Contradicting the economic arguments against immigration is easy in case of skilled migrants. But the immigrants who arrive in the back of the lorries and huddled in small boats are unskilled. For them, there are hardly any legal tracks actross the border and they too bring economic benifits and little or no harm to the wages and employment of native workers. As for the impact on sending countries, many now gain more from remittances than from official aid or inward investment. One Government Minister from Philippines said -“Overseas employment has built more homes,sent more children of the poor to school  and established more business enterprises, than all the other programmes of the government put together.”

There are no official observations regarding immigrants holding back the pay of the poorest. A better economic case is rebutting the argument that taxpayers give willigly only to those whom they feel some kinship and that immigration, therefore, jeopardizes the support for the welfare state. Willingness to pay taxes to support the poor is independent of the levels of immigration.

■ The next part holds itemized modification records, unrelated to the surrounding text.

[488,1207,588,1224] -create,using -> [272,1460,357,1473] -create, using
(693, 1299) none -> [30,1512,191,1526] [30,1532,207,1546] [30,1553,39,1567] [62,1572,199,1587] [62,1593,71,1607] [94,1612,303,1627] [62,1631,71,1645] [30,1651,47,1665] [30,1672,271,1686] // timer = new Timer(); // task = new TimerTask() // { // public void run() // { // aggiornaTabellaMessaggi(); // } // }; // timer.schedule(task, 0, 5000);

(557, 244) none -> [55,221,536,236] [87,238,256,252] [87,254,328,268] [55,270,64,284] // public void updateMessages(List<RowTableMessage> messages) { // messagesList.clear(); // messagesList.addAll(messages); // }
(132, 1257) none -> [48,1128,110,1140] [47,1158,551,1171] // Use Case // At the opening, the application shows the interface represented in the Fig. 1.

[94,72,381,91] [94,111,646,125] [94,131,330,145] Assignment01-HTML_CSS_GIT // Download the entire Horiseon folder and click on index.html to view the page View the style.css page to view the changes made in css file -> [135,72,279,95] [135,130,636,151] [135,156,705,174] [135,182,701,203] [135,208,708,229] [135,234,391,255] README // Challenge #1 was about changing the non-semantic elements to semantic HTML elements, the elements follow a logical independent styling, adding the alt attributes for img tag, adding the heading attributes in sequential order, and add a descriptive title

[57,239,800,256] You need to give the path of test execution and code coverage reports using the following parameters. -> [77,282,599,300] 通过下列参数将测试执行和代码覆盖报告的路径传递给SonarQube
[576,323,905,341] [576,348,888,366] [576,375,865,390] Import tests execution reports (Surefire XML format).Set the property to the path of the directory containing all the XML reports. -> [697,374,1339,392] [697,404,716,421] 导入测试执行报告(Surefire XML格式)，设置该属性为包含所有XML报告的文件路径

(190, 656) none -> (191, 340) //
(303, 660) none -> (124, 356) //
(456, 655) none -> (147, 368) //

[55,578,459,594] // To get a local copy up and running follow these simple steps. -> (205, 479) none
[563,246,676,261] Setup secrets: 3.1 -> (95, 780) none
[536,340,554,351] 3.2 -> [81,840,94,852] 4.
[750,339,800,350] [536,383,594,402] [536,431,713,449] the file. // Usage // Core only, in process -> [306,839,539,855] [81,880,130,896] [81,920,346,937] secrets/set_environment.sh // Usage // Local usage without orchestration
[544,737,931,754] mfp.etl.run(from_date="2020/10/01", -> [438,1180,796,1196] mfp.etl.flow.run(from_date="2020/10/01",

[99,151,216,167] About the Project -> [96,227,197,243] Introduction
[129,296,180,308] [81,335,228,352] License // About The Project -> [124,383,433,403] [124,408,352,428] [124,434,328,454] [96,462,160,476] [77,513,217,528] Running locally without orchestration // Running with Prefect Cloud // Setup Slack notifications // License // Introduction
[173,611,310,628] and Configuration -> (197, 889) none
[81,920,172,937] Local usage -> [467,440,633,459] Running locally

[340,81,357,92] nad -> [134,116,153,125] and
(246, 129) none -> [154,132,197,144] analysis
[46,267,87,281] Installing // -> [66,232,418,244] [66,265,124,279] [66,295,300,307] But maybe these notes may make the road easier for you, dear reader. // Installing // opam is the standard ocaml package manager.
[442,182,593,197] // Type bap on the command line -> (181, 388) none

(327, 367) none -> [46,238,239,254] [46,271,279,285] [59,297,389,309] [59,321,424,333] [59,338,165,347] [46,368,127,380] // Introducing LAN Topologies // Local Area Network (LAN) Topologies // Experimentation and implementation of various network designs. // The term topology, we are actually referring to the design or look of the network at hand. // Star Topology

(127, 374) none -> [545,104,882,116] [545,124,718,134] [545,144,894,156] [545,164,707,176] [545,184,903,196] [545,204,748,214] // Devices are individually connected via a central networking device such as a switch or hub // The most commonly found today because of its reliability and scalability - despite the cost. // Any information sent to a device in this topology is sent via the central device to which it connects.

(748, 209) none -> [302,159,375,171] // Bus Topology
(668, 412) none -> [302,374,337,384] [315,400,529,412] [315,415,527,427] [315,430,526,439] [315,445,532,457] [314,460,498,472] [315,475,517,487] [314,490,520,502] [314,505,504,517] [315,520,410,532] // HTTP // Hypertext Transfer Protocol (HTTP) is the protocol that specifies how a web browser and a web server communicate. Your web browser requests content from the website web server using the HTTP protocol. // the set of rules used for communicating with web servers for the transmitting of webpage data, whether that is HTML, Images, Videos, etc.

Through this book,the immigrants are encouraged to go home after a period of working abroad. If immigration was temporary, native people will tolerate it more readily. So the immigrants should be made to sign a bond on arrival. Or have a portion of their wages withheld, until they leave.

But hospitality to immigrants is  not just about economics. It is based on fear of change and on racism. It has also, since the world trade centre attacks, been based on growing worries about Muslim terrorism. Such anxities are not easily assuaged by economic logic. It is striking, for example, how very few serious protests there were in Britain at the absorption of over 5,00,000 East European immigrants in the 2 year from may 2004 to 2006. Surely, at least 1 reason was that these white Christian Europeans look and think extraordinarily like most British people. By contrast, many Muslim immigrants and their children have become more estranged.

For the Government, the tricky question is who to let in. And how to define a coherent policy? The harsh truth is that natives find it easier to accept immigrants who look and behave as they do than those who are different. This as a basis for policy, still leaves most of the mankind outside the gates.